Padma Rajendran: Prior to the pandemic, I considered the threshold as a space to mark and interpret the rituals of how we acknowledge transitions. How we enter (or exit) a threshold, which can function as a hybrid space, reveals another version of self. How we cross multiple thresholds within abstract notions of time is a subject currently on my mind.
When considering migration, it feels crucial to investigate the threshold between spaces and individuals, especially arbitrary ones. I interpret how the dual entrance and exit corresponds to a border crossing and how it is marked with specific action. Whether moving from a domestic space to the outside world—into a workspace, or even a customs crossing, there are procedures and rituals that mark that shift and I consider how exactly we integrate ourselves into these other spaces.
Hiding places is a subject that I’m considering more while living through a pandemic. Our interior worlds are coming in closer contact with our exterior identities, particularly as we engage with others virtually. How one previously existed in a community as an individual is no longer the same, as we are now working from home with all the sounds and visuals that come along with it.
Yassana Croizat-Glazer: Body parts seem to serve an important semiotic function within your pieces. Would you please elaborate on the significance of this language?
Padma Rajendran: The hand or arm corresponds to a fragmented gesture. Often it is a hand reaching out and seeking to hold and ultimately attain the symbolic meaning of an object contained within the work. The hand rarely possesses the object unless it is offering it to another entity or another hand distinguished by a difference in skin color. The truncated body part is a place for me to represent contradiction, and to have a conversation within the work about race. Seeing brown or dark skin at the point of a threshold, a place I see others and myself occupying, is key to that conversation.
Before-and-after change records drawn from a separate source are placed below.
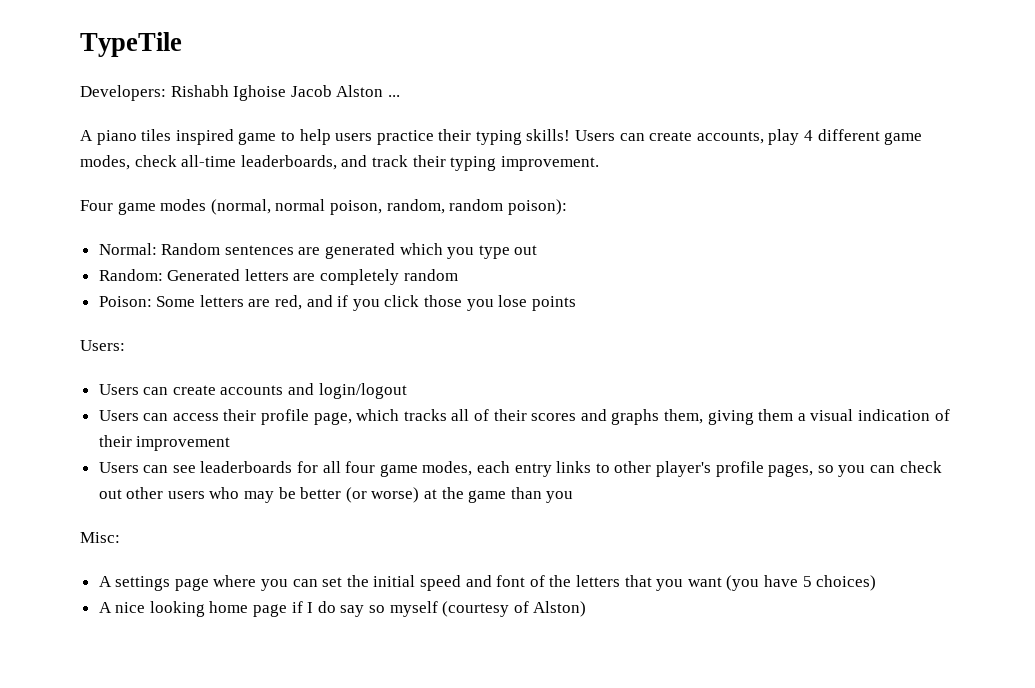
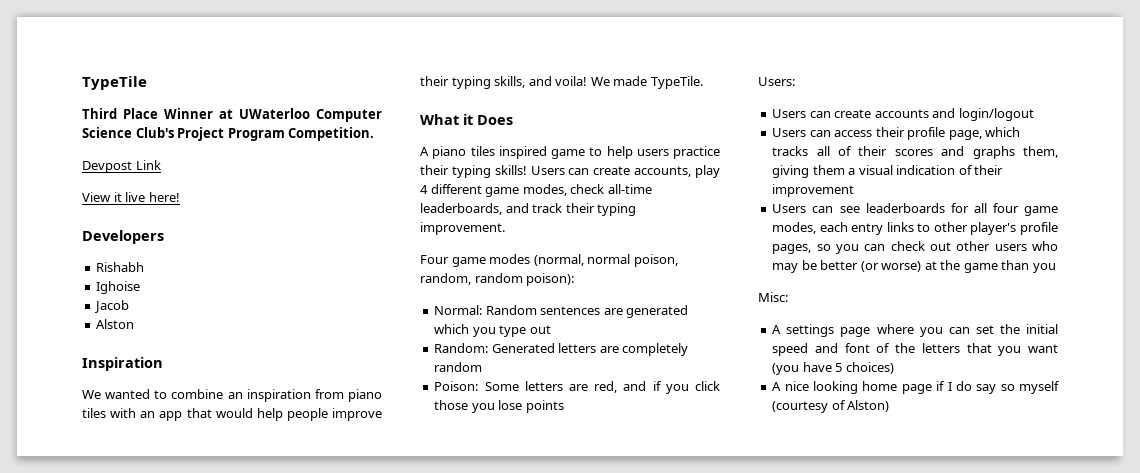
[80,85,166,101] Developers: -> [82,108,382,122] [82,127,375,141] [82,160,161,173] [82,192,180,202] [82,230,164,244] Third Place Winner at UWaterloo Computer Science Club's Project Program Competition. // Devpost Link // View it live here! // Developers //
(229, 91) none -> (145, 267) //
(287, 93) none -> (141, 287) //
(332, 91) none -> (130, 306) //
[387,95,400,97] ... -> [82,357,163,371] [82,389,382,402] [82,408,382,421] [420,76,703,89] [420,114,513,125] // Inspiration // We wanted to combine an inspiration from piano tiles with an app that would help people improve their typing skills, and voila! We made TypeTile. // What it Does

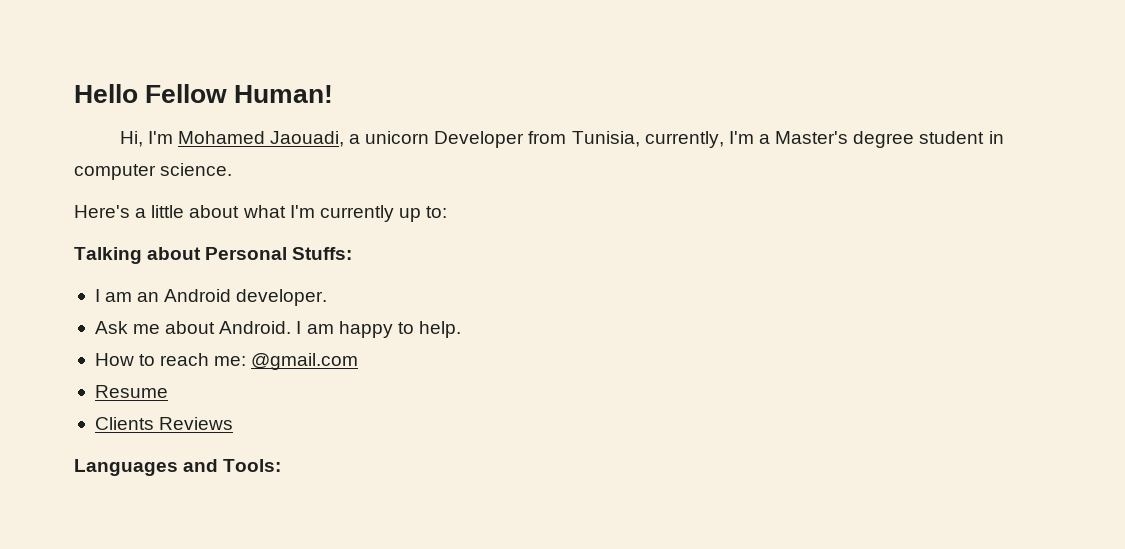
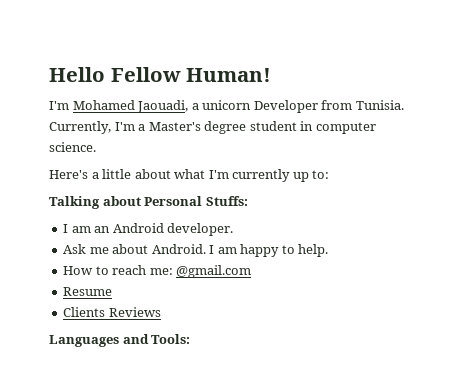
[119,131,143,147] Hi, -> (272, 75) none
[571,131,724,148] Tunisia, currently, -> [355,100,404,110] [49,121,111,134] Tunisia. Currently,

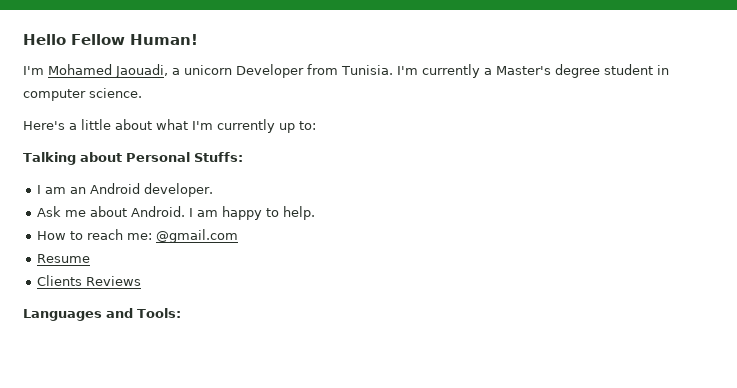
[49,121,135,134] Currently, I'm -> [396,64,480,78] I'm currently

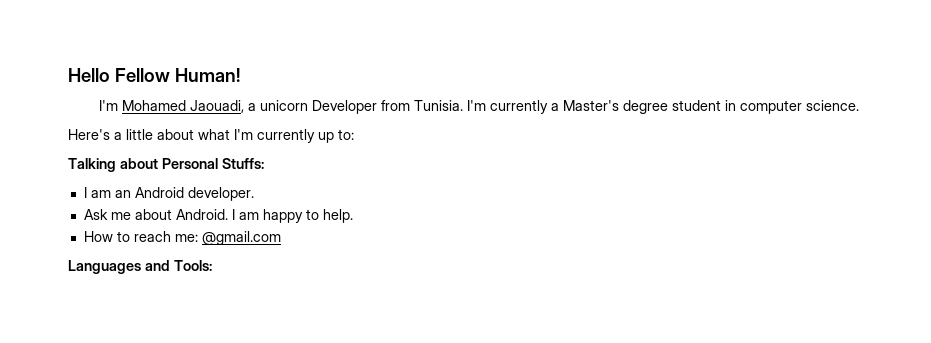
[37,254,91,263] [37,275,142,286] // Resume // Clients Reviews -> (281, 238) none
This reality of what many people of color have stacked against them is finally gaining greater awareness. I bring forward the physical inclusion of this figure in a world that marks transition and question if what they’re reaching for will be an actual possibility or simply a dream. Dreams for our future, like wishes, are channels to actualize desires and goals. They are necessary to plot “success” and gain socio-economic growth, but like wishes, they bear the possibility of not coming to fruition.